Элизабет подняла с пола бутылку и налила стаканы до краев. Гребер наблюдал за ней. Все казалось каким-то нереальным, и не только потому, что они пили вино. Слова таяли в сумраке, они утратили свой смысл, а то, что было полно смысла, жило без слов, и о нем невозможно было говорить. Сумрак был подобен безымянной реке, ее воды поднимаются и опадают, а слова плывут по ней, как паруса.

— А еще где-нибудь ты был? — спросила Элизабет.

— «Паруса, — подумал Гребер. — Где я видел паруса на реках?»

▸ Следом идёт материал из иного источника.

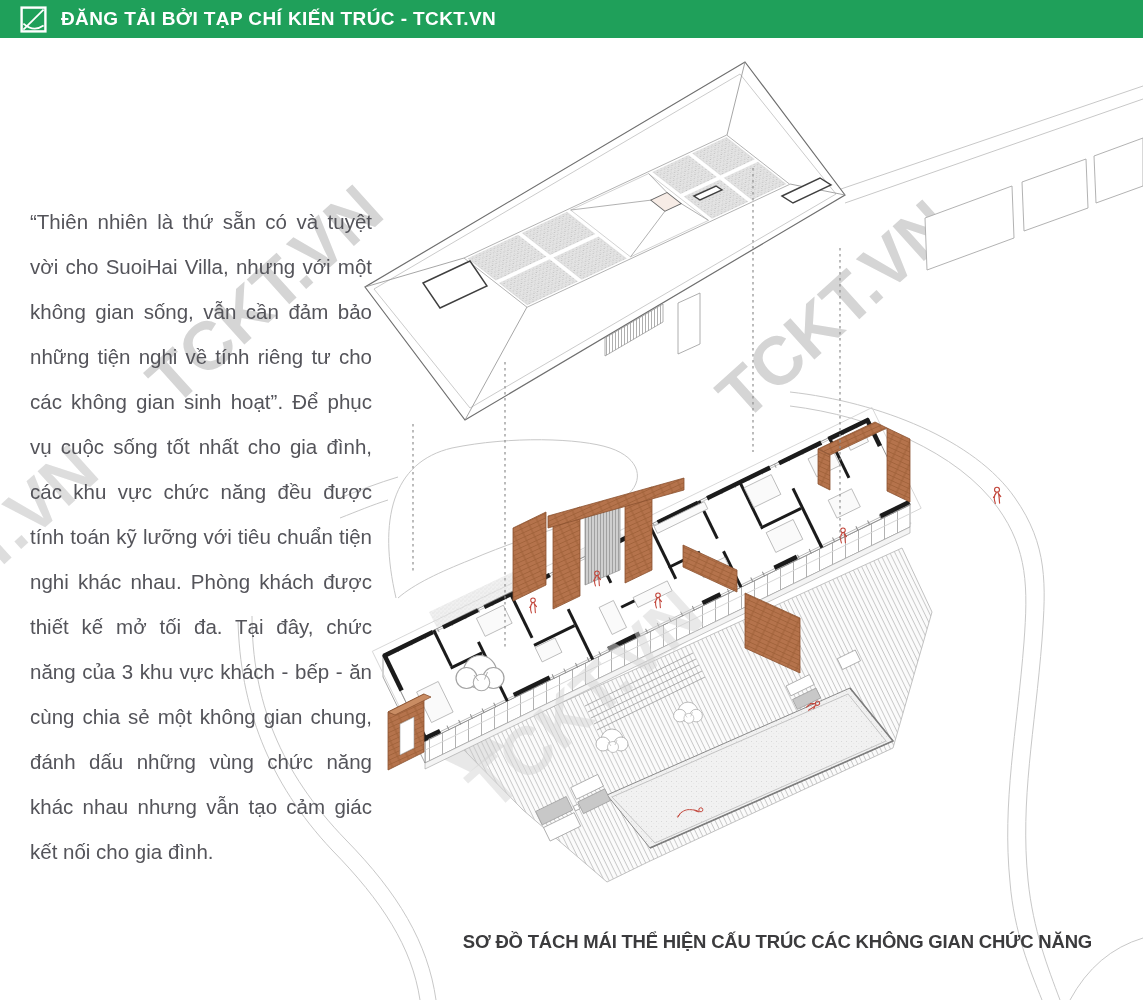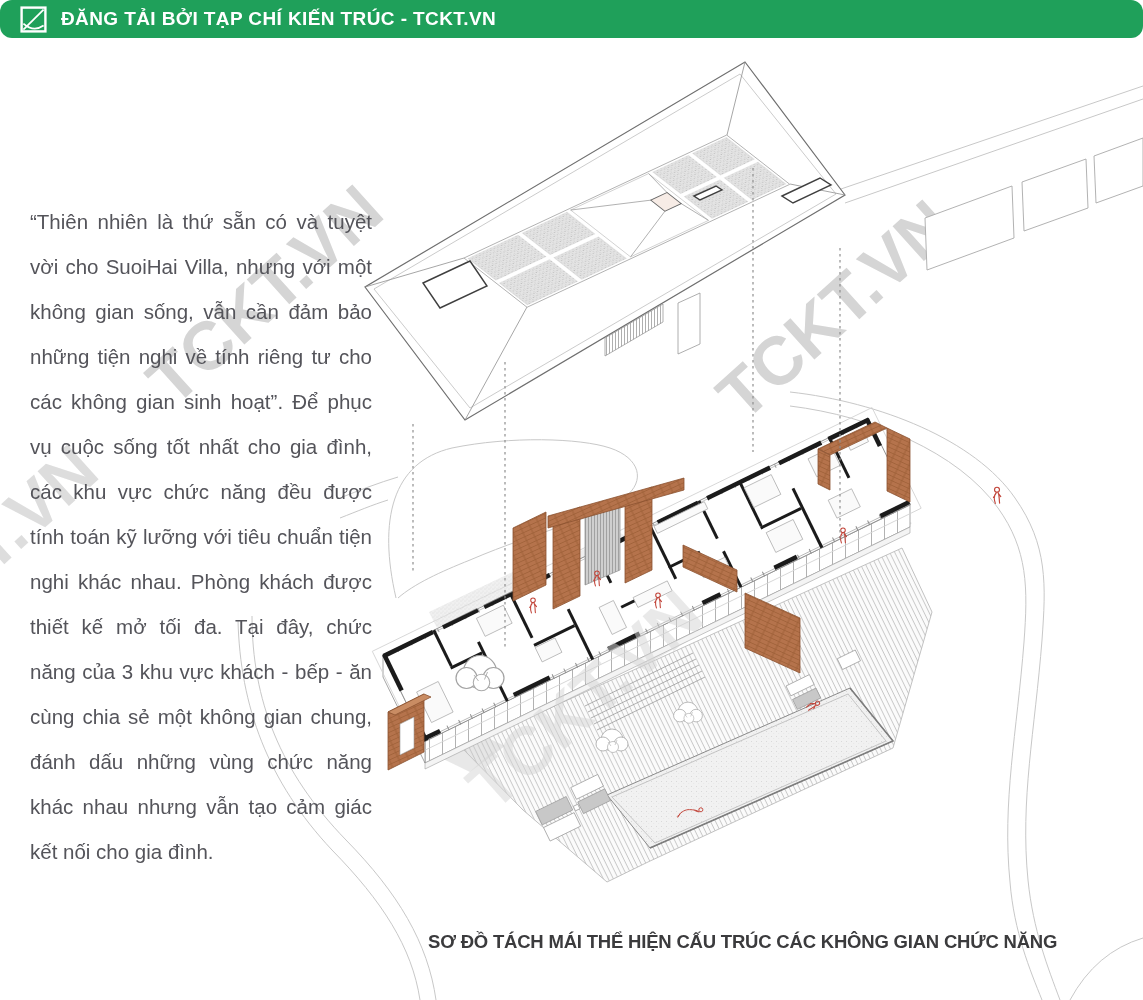--- a/index.html
+++ b/index.html
@@ -1,24 +1,24 @@
 <!DOCTYPE html>
 <html><head>
 <meta charset="utf-8">
 <style>
   html,body{margin:0;padding:0;background:#ffffff;}
   #page{position:relative;width:1143px;height:1000px;overflow:hidden;background:#ffffff;
         font-family:"Liberation Sans",sans-serif;}
-  #header{position:absolute;left:0;top:0;width:1143px;height:38px;display:flex;align-items:center;z-index:30;border-radius:12px;}
+  #header{position:absolute;left:0;top:0;width:1143px;height:38px;display:flex;align-items:center;z-index:30;}
   #header .logo{margin-left:20px;width:27px;height:27px;flex:0 0 auto;}
   #header .title{margin-left:14px;color:#ffffff;font-size:19px;font-weight:bold;letter-spacing:.4px;white-space:nowrap;}
   #axon{position:absolute;left:0;top:0;width:1143px;height:1000px;z-index:1;}
   #intro{position:absolute;left:30px;top:199px;width:342px;z-index:10;
          font-size:20.5px;line-height:45px;color:#54545a;text-align:justify;}
-  #caption{position:absolute;left:428px;top:931px;width:664px;z-index:10;text-align:left;
+  #caption{position:absolute;left:428px;top:931px;width:664px;z-index:10;text-align:right;
            font-size:18.5px;font-weight:700;letter-spacing:-0.2px;color:#3b3b3d;white-space:nowrap;}
   .wm{font-family:"Liberation Sans",sans-serif;font-weight:bold;font-size:68px;fill:#d5d5d5;}
 </style>
 </head>
 <body>
 
 <div id="page">
 
   <div id="header" style="background: rgb(31, 160, 90);">
     <svg class="logo" viewBox="0 0 27 27">

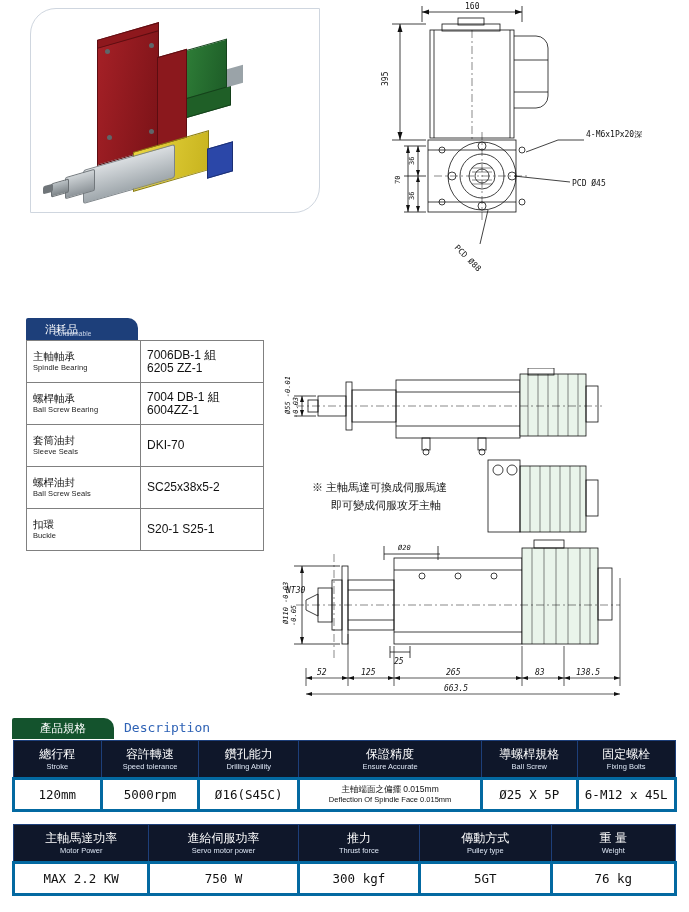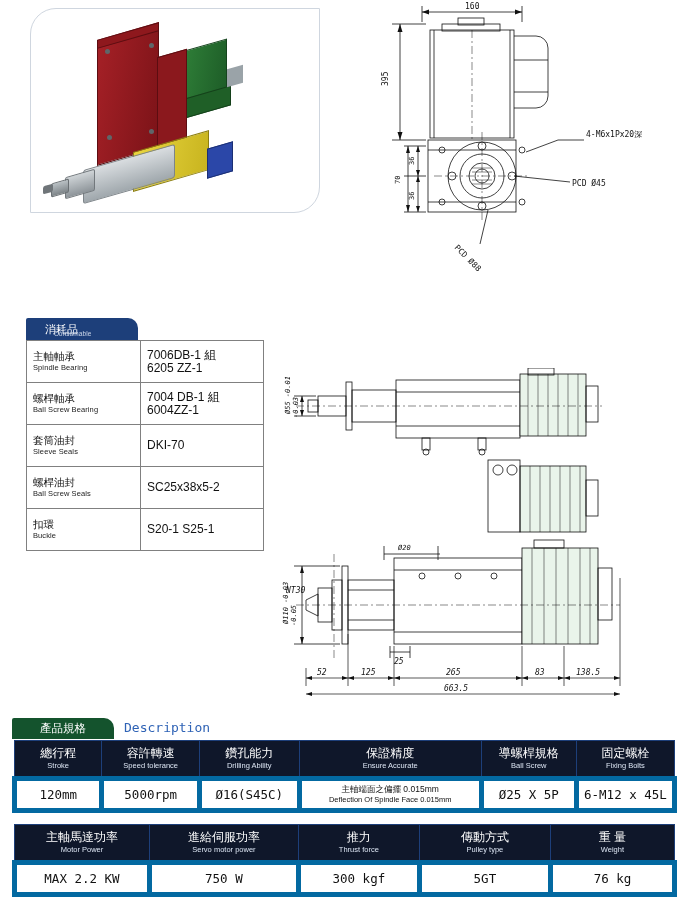--- a/index.html
+++ b/index.html
@@ -129,21 +129,21 @@
   }
 
   .spec-table { position:absolute; border-collapse:collapse; }
   #spec1 { left:12px; top:740px; width:665px; }
   #spec2 { left:12px; top:824px; width:665px; }
   .spec-table th {
     background:#0f172a; color:#fff; border:1px solid #1d3f7a;
     font-weight:normal; padding:3px 2px; height:38px;
   }
   .spec-table td {
-    border:5px solid #0369a1; text-align:center; height:32px;
+    border:3px solid #0369a1; text-align:center; height:32px;
     font-family:"DejaVu Sans Mono", monospace; font-size:12.5px; color:#111;
   }
   .th-zh { font-size:12px; display:block; line-height:15px; }
   .th-en { font-size:7.5px; display:block; line-height:10px; color:#dbe4f2; }
   .cell-zh { font-size:8.5px; display:block; line-height:11px; font-family:"Liberation Sans",sans-serif;}
   .cell-en { font-size:7.5px; display:block; line-height:10px; font-family:"Liberation Sans",sans-serif;}
   .dim-txt { font-size:8px; font-family:"DejaVu Sans Mono", monospace; fill:#111; }
   .dim-txt-s { font-size:7px; font-family:"DejaVu Sans Mono", monospace; fill:#111; }
 </style>
 </head>
@@ -310,20 +310,24 @@
             <span class="en">Buckle</span>
           </td>
           <td>
             <div class="val">S20-1  S25-1</div>
           </td>
         </tr>
       </tbody>
     </table>
   </div>
 
+  <div class="note">
+    <div>※  主軸馬達可換成伺服馬達</div>
+    <div style="padding-left:19px;">即可變成伺服攻牙主軸</div>
+  </div>
 
   <div class="dwg-mid">
     <svg class="dwg-svg" width="417" height="360" viewBox="0 0 417 360">
       <g fill="none" stroke="#111" stroke-width="0.8">
 
         <rect x="74" y="14" width="6" height="48"></rect>
 
         <rect x="46" y="28" width="28" height="20"></rect>
         <rect x="36" y="32" width="10" height="12"></rect>
         <rect x="80" y="22" width="44" height="32"></rect>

— В Голландии, — сказал он. — Это было в самом начале. Там много лодок, они скользили по каналам, а каналы были с такими плоскими и низкими берегами, что, казалось, лодки едут по земле. Они плыли совершенно беззвучно, а паруса у них были огромные. И когда в сумерках лодки скользили по лугам, эти паруса напоминали гигантских белых, голубых и алых бабочек.

— Голландия, — сказала Элизабет. — Может быть, мы могли бы после войны уехать туда? Пить какао и есть белый хлеб и все эти голландские сыры, а вечером смотреть на лодки?

Гребер взглянул на нее. «Еда, — подумал он. — Во время войны все представления людей о счастье всегда связываются с едой».

— А может, нас и туда уж не пустят? — спросила она.

— Вероятно, нет. Мы напали на Голландию и разрушили Роттердам без предупреждения. Я видел развалины. Почти ни одного дома не осталось. Тридцать тысяч убитых. Боюсь, что нас и туда не пустят, Элизабет…

Она помолчала. Потом вдруг схватила свой стакан и с размаху швырнула на пол. Он со звоном разлетелся вдребезги.

— Никуда мы больше не поедем! — воскликнула она. — Незачем и мечтать! Никуда! Мы в плену, нас везде проклинают и никуда не пустят.